A: Competition is the key to saving money on insurance. You want a few insurance brokers working on your insurance. It is a lot of work, but the best way is to get multiple bids from 2 or 3 brokers including the incumbent. However, you need to be available to give the non-incumbent brokers the information they need to quote. We find many public entity purchasing departments favor the incumbent broker since he/she has all the loss run information and applications necessary to shop the insurance. The outside broker has little chance of competing unless you have a very diligent purchasing department at the public entity, which gets you the necessary information and answers questions in a timely fashion. We have seen very good purchasing departments, and many who are unresponsive, so the insurance stays with the same broker forever because you cannot get the necessary information to give a competitive quote and the public entity is then left paying more. Other ideas include hiring an insurance consultant to review your RFP to make sure that every item necessary to shop the insurance is included. This includes typical Q & A’s, and have the brokers provide their #1 through #3 favorite insurers for your risk, along with the premium that they have with those insurers. If more than one broker picks the same #1 insurance company, allow the broker with the most premium to have the #1 choice. The more premiums that a broker has with the insurance company, the better their relationship will be.

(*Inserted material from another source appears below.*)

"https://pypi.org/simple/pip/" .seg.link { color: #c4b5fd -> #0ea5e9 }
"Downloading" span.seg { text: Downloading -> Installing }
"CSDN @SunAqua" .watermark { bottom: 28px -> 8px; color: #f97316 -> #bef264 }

Q: What is excess workers comp?
A: This is for large to medium sized employers who want to self insure their workers compensation. They can purchase excess or stop loss reinsurance. This protects the employer from large claims.
Example: The employer has very predictable experience, but he/she wants to buy excess workers compensation insurance with a $100K deductible. So for claims below $100K, the employer pays. For any claims that exceed $100,000, he/she submits for reimbursement to the excess workers comp carrier with whom he/she purchased the excess reinsurance policy.

NOTE THE ABOVE IS A GENERAL DISCUSSION ABOUT HOW COVERAGES MAY WORK. YOUR INSURANCE POLICY AND ALL ADDENDA ARE THE ONLY AUTHORITY OF HOW YOUR COVERAGE WORKS. DO NOT RELY ON THIS ARTICLE AS AN EXPLANATION OF YOUR COVERAGE. HAVE YOUR ATTORNEY REVIEW YOUR ENTIRE POLICY WITH YOU TO DETERMINE WHAT IS AND ISN’T COVERED.